In 1848, William Makepeace Thackery published an insightful caricature of English society in the early 1800s. The novel was released in serial form under the title: "Vanity Fair, a novel without a hero".
Searching for authenticity, the producers of the recently released film version of Vanity Fair sought locations that would provide a faithful replication of Regency London. Little wonder that Bath, England's Georgian masterpiece was selected for this starring role.
With an abundance of classic architecture, Bath has attracted film-makers for years. Having said that, Vanity Fair, in June 2003, was unquestionably the largest, most complex filming ever undertaken in the city.

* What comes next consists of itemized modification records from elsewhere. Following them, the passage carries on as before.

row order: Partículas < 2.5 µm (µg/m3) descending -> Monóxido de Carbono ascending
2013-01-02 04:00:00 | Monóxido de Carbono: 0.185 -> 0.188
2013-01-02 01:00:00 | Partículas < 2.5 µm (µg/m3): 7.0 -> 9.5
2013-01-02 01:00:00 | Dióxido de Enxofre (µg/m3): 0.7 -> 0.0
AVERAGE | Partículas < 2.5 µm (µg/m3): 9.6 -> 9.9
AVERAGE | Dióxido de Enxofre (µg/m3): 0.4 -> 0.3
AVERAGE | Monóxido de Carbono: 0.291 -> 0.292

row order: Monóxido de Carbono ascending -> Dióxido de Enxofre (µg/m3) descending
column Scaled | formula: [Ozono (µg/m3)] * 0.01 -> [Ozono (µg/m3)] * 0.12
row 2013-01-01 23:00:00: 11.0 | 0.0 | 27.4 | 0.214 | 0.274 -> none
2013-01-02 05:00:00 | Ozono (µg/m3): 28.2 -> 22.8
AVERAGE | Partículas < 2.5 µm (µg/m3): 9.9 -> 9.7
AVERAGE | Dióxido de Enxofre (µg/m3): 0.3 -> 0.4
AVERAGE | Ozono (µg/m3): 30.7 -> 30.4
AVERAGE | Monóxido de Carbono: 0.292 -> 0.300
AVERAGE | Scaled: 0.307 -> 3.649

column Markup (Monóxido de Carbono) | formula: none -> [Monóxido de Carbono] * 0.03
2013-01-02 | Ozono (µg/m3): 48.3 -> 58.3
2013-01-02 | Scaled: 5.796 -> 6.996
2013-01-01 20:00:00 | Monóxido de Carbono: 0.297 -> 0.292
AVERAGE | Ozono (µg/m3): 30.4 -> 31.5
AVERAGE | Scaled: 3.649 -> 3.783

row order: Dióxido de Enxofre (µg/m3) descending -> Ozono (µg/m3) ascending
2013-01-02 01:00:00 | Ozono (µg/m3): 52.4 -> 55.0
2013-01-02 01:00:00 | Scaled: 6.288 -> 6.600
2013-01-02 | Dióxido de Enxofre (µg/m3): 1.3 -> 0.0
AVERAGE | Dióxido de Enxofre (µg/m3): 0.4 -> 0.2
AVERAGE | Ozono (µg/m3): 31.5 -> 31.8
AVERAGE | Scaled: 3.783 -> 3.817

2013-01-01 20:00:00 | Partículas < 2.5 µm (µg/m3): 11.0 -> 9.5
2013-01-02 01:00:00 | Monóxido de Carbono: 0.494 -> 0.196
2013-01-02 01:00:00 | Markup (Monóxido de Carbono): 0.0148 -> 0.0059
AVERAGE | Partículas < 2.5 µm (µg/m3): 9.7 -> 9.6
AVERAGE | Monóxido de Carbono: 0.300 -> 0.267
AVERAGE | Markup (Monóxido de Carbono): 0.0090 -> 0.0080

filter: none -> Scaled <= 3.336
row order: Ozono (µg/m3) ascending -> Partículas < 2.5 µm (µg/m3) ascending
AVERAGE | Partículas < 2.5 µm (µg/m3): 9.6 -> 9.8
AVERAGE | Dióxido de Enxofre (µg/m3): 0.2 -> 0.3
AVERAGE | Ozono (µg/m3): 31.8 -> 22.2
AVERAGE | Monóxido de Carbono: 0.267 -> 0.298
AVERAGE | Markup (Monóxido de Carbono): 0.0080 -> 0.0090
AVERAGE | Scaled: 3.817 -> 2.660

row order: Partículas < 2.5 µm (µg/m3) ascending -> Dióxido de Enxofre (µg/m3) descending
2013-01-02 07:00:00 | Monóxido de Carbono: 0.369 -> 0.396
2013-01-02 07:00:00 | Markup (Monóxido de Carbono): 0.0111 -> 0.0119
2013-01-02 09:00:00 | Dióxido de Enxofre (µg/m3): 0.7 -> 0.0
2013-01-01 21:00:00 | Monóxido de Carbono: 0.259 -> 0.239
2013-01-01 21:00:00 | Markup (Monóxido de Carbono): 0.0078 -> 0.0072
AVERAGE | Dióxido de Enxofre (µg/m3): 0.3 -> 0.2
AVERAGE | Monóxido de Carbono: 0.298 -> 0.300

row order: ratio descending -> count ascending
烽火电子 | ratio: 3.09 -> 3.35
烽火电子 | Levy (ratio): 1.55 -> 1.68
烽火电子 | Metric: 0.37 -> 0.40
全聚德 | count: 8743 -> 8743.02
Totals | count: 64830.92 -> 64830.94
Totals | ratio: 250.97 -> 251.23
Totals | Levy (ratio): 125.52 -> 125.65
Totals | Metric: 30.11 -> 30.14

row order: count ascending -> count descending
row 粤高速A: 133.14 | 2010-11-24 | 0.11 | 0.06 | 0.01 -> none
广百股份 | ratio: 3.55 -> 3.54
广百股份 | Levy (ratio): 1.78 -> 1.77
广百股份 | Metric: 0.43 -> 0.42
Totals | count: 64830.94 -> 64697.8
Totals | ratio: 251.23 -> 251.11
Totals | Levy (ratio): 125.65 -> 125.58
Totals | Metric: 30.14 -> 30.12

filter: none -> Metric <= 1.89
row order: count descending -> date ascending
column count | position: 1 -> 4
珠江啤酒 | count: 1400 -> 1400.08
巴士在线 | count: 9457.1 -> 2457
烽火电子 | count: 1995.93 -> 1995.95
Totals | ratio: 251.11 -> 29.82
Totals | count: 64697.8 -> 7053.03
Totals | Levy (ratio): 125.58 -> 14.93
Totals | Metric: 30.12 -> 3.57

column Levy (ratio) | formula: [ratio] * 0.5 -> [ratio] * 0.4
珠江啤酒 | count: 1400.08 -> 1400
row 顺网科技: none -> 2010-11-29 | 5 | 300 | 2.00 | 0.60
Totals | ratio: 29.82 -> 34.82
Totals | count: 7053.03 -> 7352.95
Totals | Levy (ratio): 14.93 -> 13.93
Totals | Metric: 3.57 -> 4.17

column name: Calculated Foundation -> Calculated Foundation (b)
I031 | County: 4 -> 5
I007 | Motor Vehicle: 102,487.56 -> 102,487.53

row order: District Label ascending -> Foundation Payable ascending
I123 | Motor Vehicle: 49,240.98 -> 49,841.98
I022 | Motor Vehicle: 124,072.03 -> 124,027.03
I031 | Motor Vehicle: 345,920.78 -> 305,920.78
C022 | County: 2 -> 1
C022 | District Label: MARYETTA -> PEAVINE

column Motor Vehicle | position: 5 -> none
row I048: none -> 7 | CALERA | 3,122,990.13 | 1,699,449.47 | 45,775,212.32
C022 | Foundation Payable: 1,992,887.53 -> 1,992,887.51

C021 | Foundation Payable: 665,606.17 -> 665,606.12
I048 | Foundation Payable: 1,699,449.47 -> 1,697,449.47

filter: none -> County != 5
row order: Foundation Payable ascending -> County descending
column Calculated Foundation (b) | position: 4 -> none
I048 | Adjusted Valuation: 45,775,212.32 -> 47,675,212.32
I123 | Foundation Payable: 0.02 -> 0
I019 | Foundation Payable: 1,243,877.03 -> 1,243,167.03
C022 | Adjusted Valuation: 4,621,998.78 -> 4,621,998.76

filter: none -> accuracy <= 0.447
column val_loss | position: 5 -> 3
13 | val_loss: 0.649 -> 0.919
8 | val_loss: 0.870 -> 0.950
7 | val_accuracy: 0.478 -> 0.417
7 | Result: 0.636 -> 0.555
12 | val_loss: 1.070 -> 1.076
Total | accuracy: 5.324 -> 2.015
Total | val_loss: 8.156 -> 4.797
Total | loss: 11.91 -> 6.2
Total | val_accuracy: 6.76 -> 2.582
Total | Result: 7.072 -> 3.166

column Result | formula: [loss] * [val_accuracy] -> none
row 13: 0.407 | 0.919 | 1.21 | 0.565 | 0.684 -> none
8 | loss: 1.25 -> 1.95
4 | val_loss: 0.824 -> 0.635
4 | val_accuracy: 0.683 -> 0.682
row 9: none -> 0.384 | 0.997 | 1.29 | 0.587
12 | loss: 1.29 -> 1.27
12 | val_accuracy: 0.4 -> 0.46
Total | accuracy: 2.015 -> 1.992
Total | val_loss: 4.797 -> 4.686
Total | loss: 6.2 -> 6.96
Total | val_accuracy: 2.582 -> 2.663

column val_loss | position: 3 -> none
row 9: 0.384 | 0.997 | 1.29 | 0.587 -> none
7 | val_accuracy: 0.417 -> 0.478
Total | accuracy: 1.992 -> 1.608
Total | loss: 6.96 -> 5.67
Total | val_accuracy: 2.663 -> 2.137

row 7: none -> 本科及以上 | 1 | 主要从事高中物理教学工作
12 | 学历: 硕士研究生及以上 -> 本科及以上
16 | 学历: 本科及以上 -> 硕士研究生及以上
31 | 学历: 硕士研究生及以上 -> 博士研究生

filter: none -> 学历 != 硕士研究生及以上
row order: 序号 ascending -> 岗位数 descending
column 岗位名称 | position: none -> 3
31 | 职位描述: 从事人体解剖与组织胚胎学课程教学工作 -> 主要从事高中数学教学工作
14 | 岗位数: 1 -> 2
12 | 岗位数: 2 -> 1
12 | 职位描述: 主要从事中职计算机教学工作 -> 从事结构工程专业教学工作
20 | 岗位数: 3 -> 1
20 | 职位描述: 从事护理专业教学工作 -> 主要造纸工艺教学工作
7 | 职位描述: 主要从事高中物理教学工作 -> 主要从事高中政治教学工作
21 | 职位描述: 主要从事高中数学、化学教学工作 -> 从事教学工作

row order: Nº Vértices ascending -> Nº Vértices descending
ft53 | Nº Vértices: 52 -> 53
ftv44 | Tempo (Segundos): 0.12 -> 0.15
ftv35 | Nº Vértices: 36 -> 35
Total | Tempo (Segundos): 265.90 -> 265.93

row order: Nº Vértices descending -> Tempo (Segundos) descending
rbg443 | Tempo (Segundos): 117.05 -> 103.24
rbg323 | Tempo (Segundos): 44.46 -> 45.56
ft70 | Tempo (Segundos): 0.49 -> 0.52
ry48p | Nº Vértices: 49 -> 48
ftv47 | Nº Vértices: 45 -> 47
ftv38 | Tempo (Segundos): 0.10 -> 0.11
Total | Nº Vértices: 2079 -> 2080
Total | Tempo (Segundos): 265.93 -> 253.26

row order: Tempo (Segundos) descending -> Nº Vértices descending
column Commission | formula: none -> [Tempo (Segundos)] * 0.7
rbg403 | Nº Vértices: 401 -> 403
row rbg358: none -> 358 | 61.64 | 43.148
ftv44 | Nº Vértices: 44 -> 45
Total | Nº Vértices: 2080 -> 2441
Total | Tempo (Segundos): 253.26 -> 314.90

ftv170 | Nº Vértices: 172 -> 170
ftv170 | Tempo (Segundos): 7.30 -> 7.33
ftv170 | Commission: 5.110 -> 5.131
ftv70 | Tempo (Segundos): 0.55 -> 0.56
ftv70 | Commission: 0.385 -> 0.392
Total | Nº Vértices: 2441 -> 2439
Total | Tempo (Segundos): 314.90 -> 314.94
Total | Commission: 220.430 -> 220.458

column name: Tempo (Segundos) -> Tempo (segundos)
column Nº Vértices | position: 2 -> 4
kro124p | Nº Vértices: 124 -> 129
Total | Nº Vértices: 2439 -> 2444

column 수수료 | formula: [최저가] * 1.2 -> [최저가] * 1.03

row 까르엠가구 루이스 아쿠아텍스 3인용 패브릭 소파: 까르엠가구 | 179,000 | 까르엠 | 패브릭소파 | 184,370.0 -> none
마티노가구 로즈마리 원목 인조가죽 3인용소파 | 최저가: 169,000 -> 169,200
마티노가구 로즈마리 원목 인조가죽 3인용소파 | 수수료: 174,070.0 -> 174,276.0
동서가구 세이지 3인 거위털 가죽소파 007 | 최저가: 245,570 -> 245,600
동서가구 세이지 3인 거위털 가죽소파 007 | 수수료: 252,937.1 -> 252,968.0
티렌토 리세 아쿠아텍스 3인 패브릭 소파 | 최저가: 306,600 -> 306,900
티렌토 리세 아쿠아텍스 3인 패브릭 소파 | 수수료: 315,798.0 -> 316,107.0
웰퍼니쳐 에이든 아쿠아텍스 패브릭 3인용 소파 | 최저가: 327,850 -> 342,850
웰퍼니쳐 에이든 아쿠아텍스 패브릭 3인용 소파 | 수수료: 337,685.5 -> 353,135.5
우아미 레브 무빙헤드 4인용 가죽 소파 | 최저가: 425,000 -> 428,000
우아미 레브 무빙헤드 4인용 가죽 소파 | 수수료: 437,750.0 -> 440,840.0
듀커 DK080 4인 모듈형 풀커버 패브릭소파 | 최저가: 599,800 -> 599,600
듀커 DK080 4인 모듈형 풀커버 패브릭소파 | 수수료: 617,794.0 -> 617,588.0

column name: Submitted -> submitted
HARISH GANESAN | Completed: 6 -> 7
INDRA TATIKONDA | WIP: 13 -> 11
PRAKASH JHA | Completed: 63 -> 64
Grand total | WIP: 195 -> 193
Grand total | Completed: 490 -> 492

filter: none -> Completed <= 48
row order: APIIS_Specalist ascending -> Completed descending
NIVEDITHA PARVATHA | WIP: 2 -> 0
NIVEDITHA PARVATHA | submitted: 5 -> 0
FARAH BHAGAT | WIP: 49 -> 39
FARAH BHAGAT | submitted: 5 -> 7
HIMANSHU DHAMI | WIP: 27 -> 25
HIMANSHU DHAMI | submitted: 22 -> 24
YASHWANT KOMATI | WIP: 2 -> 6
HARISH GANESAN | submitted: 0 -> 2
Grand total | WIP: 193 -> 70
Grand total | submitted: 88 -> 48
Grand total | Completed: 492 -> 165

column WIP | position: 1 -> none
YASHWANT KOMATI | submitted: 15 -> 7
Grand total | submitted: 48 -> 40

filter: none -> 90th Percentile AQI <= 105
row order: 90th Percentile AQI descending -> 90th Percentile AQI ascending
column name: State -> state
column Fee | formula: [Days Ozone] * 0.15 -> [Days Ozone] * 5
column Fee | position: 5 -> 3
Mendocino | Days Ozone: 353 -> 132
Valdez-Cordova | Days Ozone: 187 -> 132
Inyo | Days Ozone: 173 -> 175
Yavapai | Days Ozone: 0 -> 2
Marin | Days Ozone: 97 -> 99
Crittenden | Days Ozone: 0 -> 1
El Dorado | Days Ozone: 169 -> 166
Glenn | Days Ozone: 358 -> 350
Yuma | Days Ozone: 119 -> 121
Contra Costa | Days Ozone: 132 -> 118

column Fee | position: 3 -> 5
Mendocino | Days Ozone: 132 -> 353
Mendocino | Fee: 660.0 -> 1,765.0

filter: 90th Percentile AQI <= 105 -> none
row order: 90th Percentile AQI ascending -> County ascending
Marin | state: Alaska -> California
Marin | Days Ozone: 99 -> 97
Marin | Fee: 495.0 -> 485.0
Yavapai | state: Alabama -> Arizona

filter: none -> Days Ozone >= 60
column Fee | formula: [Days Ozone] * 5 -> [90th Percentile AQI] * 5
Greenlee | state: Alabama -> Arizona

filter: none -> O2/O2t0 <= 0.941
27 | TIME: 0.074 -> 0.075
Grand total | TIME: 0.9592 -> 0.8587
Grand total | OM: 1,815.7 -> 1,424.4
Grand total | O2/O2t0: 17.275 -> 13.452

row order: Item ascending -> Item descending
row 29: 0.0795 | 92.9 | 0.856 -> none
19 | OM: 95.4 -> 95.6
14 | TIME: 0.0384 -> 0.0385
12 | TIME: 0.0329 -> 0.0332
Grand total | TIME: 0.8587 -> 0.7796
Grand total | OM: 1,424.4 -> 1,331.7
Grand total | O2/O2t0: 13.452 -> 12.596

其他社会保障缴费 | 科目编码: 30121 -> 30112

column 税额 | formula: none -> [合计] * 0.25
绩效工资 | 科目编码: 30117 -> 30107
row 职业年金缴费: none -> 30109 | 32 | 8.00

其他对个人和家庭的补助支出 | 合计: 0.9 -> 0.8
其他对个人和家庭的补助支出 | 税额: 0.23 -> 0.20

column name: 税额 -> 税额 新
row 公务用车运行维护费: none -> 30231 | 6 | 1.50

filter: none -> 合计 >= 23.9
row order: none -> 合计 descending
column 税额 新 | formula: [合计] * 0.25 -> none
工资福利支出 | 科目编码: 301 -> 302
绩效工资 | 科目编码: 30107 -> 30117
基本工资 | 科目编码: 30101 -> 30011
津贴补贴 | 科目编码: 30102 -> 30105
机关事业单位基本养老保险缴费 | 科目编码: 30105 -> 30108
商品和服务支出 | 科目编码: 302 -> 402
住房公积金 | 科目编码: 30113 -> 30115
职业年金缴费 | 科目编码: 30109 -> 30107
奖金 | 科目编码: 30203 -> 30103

Great Pulteney Street, is the grandest Georgian Boulevard in all of Europe and the personification of 19th century England. The producers populated this magnificent stage with 300 local extras and 18 horse-drawn carriages and wagons. All the while, a crew of 150 technicians, artists and craftsmen were busily applying their crafts and skills behind the scenes. At 1000 yards in length, Great Pulteney Street offered director Mira Nair a magnificent backdrop and the added luxury of filming in a full 360 degrees.
Great Pulteney street is even faithful to the storyline of Becky Sharp’s arrival in London because of the location of Holburne Museum, a grand 18th century mansion at the east end of in relation to other buildings along the boulevard.
Over the years, Bath & North East Somerset Council have developed a reputation for film-friendliness. So it was of no surprise that senior officials eagerly supported the filming of Vanity Fair. The Bath Film Office, the city’s film commission, worked with the production throughout as the Council’s main point of contact and liaison.
Creating the perfect environment for the filming to take place involved a major logistical exercise to remove all 21st century characteristics along Great Pulteney Street.
After extensive consultation with local residents and businesses, modern street lights were permanently replaced with ones more in keeping with early gas lamps (courtesy of the production company). Contemporary street furniture and signage were removed, houses had their windows and doors repainted.
Elsewhere, huge production vehicles and livestock had to be stored and maintained. Facilities were needed to feed 500 people, to costume and to apply make up the 300 extras used to create the hustle and bustle of 19th century London.
Traffic and buses were rerouted to enable major roads to be closed. As the street were emptied of modern vehicles, a coating of gravel and earth was applied to street surfaces to give them an authentic look of the early 19th century. Then as streets filled with extras, carriages and of course, the stars of Vanity Fair, the transformation to Regency times was magically complete.
Local residents were thrilled to see Great Pulteney Street looking so wonderful and four days of filming attracted a lot of visitors who are looking forward to seeing it unfold on the big screen.
The film will provide added tourism interest to Bath’s well known sites such as the Roman Baths and heritage architecture. Following the film’s release, visitors will be able to see the locations firsthand as they stroll down Gt. Pulteney Street. They will be able to visit to the Holburne Museum and stay in the same hotels used by the cast and crew of Vanity Fair.
Moviegoers who wish to explore Bath firsthand will be pleased to learn that it is easily accessible to the visitor. From London's Paddington Station, the journey by rail takes only 80 minutes. This is our favorite way to travel in Britain. All one has to do is settle into a comfortable seat and watch the beautiful English countryside glide past your window .
Britain's motorways are a visiting driver's greatest ally. From London or Heathrow, just hop on the M4 and that's it. Next stop - Bath. If you plan to use Bath as a touring base, motorways to Bristol, Devon and Cornwall, Wales and the Heart of England will make your movements easy.
Visitors have enjoyed this city for over 2000 years. The Celts were first. Then came Romans attracted by the hot mineral springs that gave their town the name Aquae Sulis. London society discovered Bath in the 1800s when it became fashionable to visit Bath and "take the waters".
This is a city that rewards visitors generously with treasures from its past. One of the the most unique highlights of Bath is Pulteney Bridge. It was built by Robert Adams ( c.1773) in the fashion of Andrea Palladio's design of the Ponte di Rialto. Crossing the Avon, the bridge is a fitting entry to one of the grandest boulevards in all of Europe, its namesake of course, Gt. Pulteney St.
Bath has a vibrant cultural scene. The Holburne Museum counts works by Gainsborough and Turner within its collections. The Victoria Art Gallery is focused on British and European art from the 15th century to present times. A wealth of other galleries specialize all genre of the arts from classic periods to contemporary chic.
Major sites to see include 15th century Bath Abbey, the Roman Baths and Pump Room, Royal Crescent and the Assembly Rooms. Shopping in Bath offers extraordinary quality in surprising quantity. High Street names, designer brands, fine arts and antiques are all in good supply.
Discovery is an all important part of visiting Bath. One becomes accustomed to pleasant surprises around the corner, at the crest of the hill, and ultimately, in fond recollections of visiting England's Georgian Masterpiece.
We're grateful to Bath Tourism and Film commission for their assistance in presenting this article.